The citizens of Vancouver have lost trust in City Council. People say they feel left out of decision making, and they are right. The public consultation process of open houses and on-line “Talk Vancouver” input are frustratingly superficial. Power is centralized. Not enough information is shared. Many members of City Hall staff are sheltered from media. Developers’ interests appear to trump citizens’ interests. There are a record number of citizen lawsuits against city planning decisions.
Ensuring the public interest requires a more transparent, collaborative and better-balanced council, not dominated by the power of a majority.
Ensuring the city is well run for all Vancouverites requires a civil service that functions well, sound city infrastructure and thoroughly scrutinized budgets.
Your Vancouver Green Council Team will work for:
Transparency and accountability at City Hall
• Public disclosure of lobbying activities by organizations and developers by requiring full disclosure of City Councillors’ and City Managers’ appointment schedules.
• City Ombudsperson to investigate citizen complaints, with a goal to resolve issues and reduce the number of citizen law suits against the city.
• Review the in-camera process of decision making to ensure that it’s not overused and all relevant information is made public in a timely way, especially regarding public hearings.

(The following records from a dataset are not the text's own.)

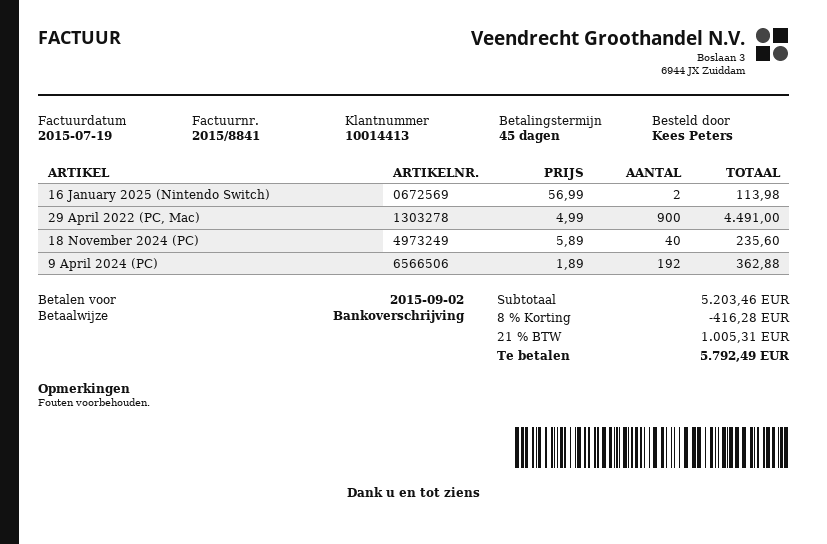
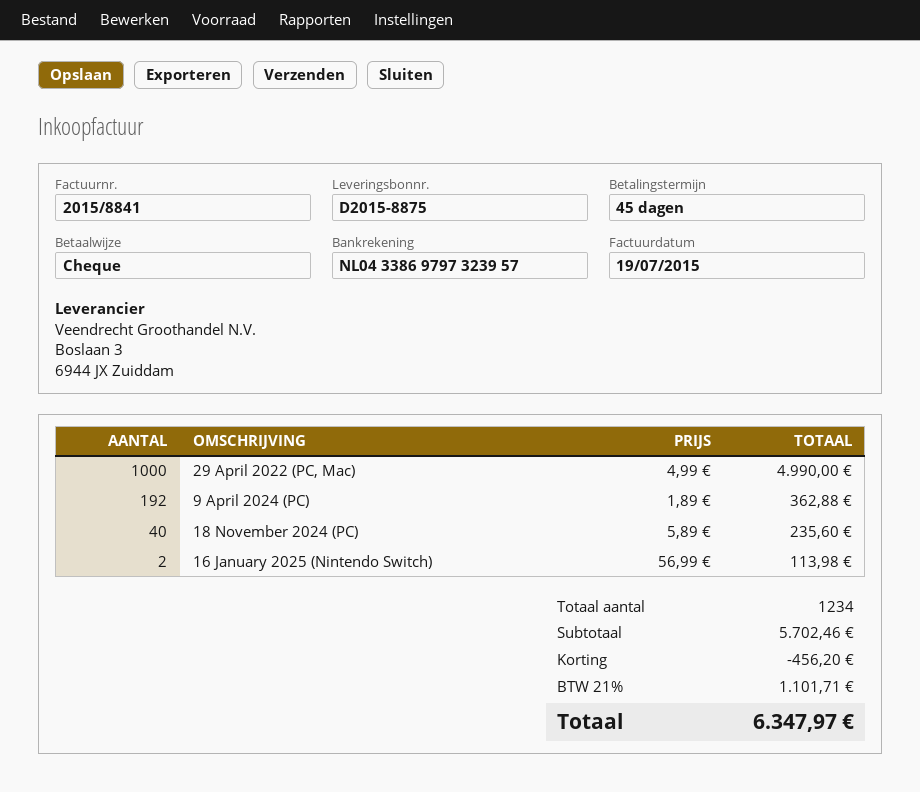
payment method: bank transfer -> cheque
29 April 2022 (PC, Mac): 900 x 4.99 = 4491.00 -> 1000 x 4.99 = 4990.00
subtotal: 5203.46 -> 5702.46
discount: 416.28 -> 456.20
tax: 21% = 1005.31 -> 21% = 1101.71
total: 5792.49 -> 6347.97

• Detailed line-by-line operating budgets like the city’s capital budget, and the federal, provincial and Metro Vancouver operating budgets.
• Faster, more thorough responses to Freedom of Information requests. In 2014 Vancouver ranked as the slowest city in Canada for FOI responses.
• No more last minute reports. Require three-week advance distribution of all reports to Council, as San Francisco requires, to enable public and media scrutiny.
• More open data files on land use planning, including how much growth is possible under current zoning.
• Searchable database of Council voting records.^TOP
Better access to Council
• Hold public hearings in neighbourhoods affected by Council decisions.
• Schedule evening meetings of Council to offer people with daytime jobs the chance to speak to issues.
• Reduce the size of the City’s Communication Office and use those funds to provide assistants to Councillors to respond to citizen inquiries, complaints and requests. ^TOP
A collaborative Council and City
• Create a culture of collaboration instead of partisanship on City Council.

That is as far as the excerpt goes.